In a typical secondment arrangement, the overseas sending enterprise “loans” its employees to the receiving enterprise in China. The sending enterprise and the receiving enterprise would normally enter into an inter-company agreement in which the terms and conditions of the secondment would be documented therein. The loan employee (“secondee”) would also enter into a secondment agreement with the sending and / or receiving enterprise(s). Also, during the secondment period, the secondee would report to and work under the supervision and control of the receiving enterprise. This can be illustrated in the diagram below.
Sending enterprise
Receiving enterprise
Inter-company agreement
Control
Services
Secondment agreement
Employment contract
As to the payroll arrangement, in many cases, the sending enterprise would continue to pay the secondees (including home country’s pension and social security) outside of China and seek reimbursement from the receiving enterprise in China. In other cases, the receiving enterprise would pay the secondee directly in China. If the former is adopted, there could also be outward remittance issues when the overseas sending enterprise seeks to recover the secondees’ costs from the receiving enterprise in China.
Does secondment contstitue a service PE?
According to international practice, a proper secondment arrangement should not in itself constitute a Service PE. This is because despite the secondees render services in China for over the 183 days threshold (conditions 1 and 3 as mentioned above are met), they do not render services in China in their capacity as the employees of the sending enterprise (i.e. the legal employer). The sending enterprise merely loans/provides its employees (not services through its employees) to the receiving enterprise which solely controls and supervises the work of the employees during the secondment period. Hence, condition 2 is not met and an economic employment relationship has indeed established between the secondees and the receiving enterprises.
Other factors that are relevant in considering whether an economic employment relationship is in place include:-
Which enterprise receives the benefits arising from the secondee’s work?
Which enterprise gives day-to-day instructions or has authority over the secondee’s work?
Which enterprise bears the risks, costs, and responsibilities of the secondee’s work?
Which enterprise reviews and appraises the secondee’s work performance?
Whether the secondee’s work constitutes an inseparable part of the receiving enterprise?
Does the sending enterprise recover only the actual secondee’s costs or is a profit mark-up also charged?
Which party has the right to determine the remuneration of the secondee?

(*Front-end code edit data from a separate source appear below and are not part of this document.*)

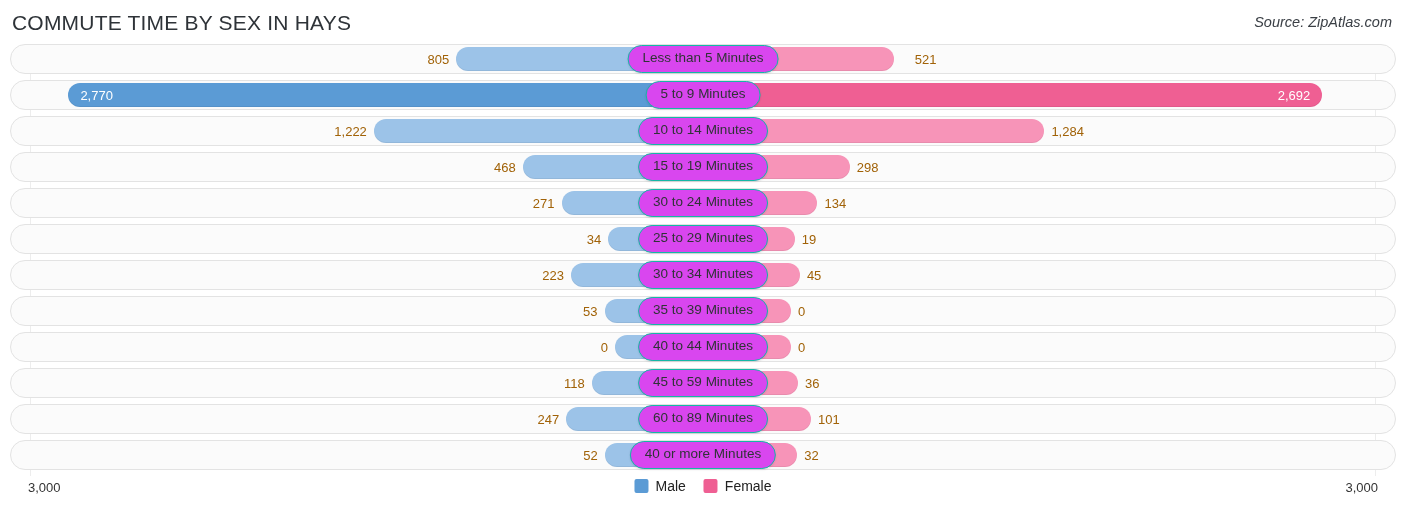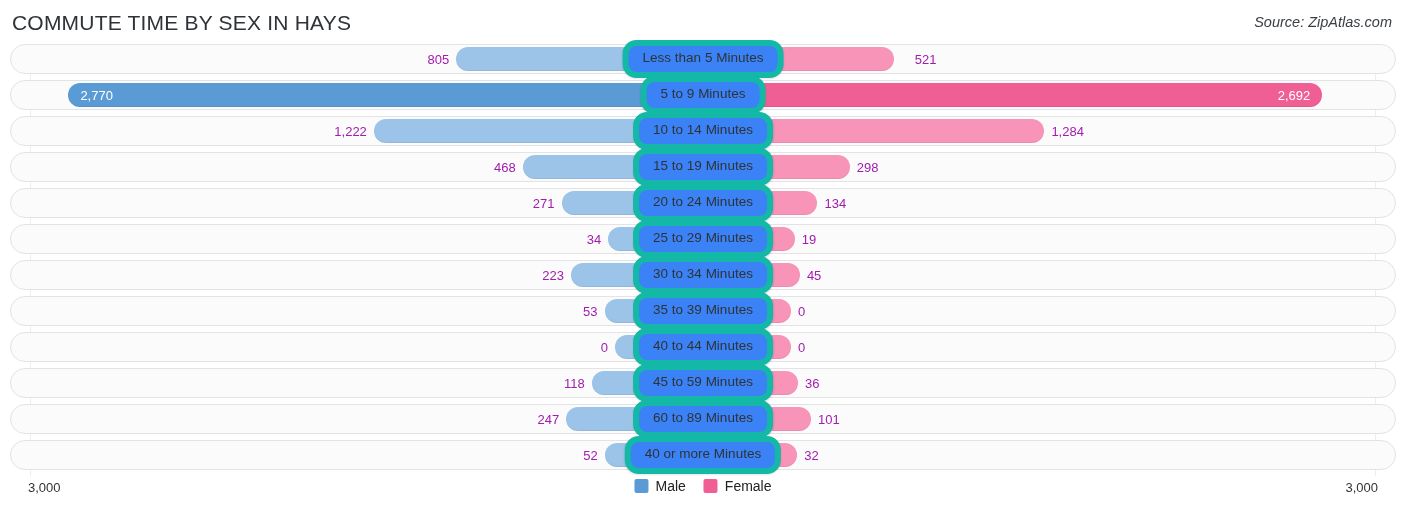--- a/index.html
+++ b/index.html
@@ -106,36 +106,36 @@
     top: 0; bottom: 0;
     width: 14px;
   }
 
   
   .val {
     position: absolute;
     top: 50%;
     transform: translateY(-50%);
     font-size: 13px;
-    color: #a21caf;
+    color: #a16207;
     white-space: nowrap;
     line-height: 1;
   }
   .val-male   { text-align: right; }
   .val-female { text-align: left; }
   .val.inside { color: #ffffff; }
 
   
   .pill {
     position: absolute;
     left: 50%;
     top: 50%;
     transform: translate(-50%, -50%);
-    background: #3b82f6;
-    border: 6px solid #14b8a6;
+    background: #d946ef;
+    border: 1px solid #14b8a6;
     border-radius: 14px;
     height: 26px;
     line-height: 24px;
     padding: 0 14px;
     font-size: 13.5px;
     color: #2f3336;
     white-space: nowrap;
     box-shadow: 0 1px 2px rgba(0,0,0,0.10);
     z-index: 3;
   }
@@ -229,21 +229,21 @@
           <div class="val val-female" style="left: calc(50% + 153.805px);">298</div>
           <div class="pill">15 to 19 Minutes</div>
         </div>
       </div>
       <div class="row">
         <div class="row-inner">
           <div class="bar bar-male" style="width: 141.477px;"></div>
           <div class="bar bar-female" style="width: 114.443px;"></div>
           <div class="val val-male" style="right: calc(50% + 148.477px);">271</div>
           <div class="val val-female" style="left: calc(50% + 121.443px);">134</div>
-          <div class="pill">20 to 24 Minutes</div>
+          <div class="pill">30 to 24 Minutes</div>
         </div>
       </div>
       <div class="row">
         <div class="row-inner">
           <div class="bar bar-male" style="width: 94.7093px;"></div>
           <div class="bar bar-female" style="width: 91.7493px;"></div>
           <div class="val val-male" style="right: calc(50% + 101.709px);">34</div>
           <div class="val val-female" style="left: calc(50% + 98.7493px);">19</div>
           <div class="pill">25 to 29 Minutes</div>
         </div>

what are the hr’s roles in this secondment and pe controversy?
Despite Chinese tax authorities in different locations have taken various steps in attacking the PE exposures arising from secondment of overseas employees into China over the past few months, it is believed that they would eventually recognise the concept of economic employer as explained above and would place more emphasis to the form and substance in each individual case when considering the secondment and PE issues.
Given this, HR and mobility practitioners should be more cautious than ever when structuring the secondment arrangement into China so that exposures to Chinese CIT, IIT and other related issues (e.g. payroll and remittance, pension and social security etc.) to the enterprises and secondees can be properly managed. They should also review the existing secondment arrangement into China along the directions set out above in order to withstand potential challenges by the Chinese tax authorities.
[1] The time threshold under the China / HK income tax arrangement has been changed from “6 months” to “183 days” effective 11 June 2009.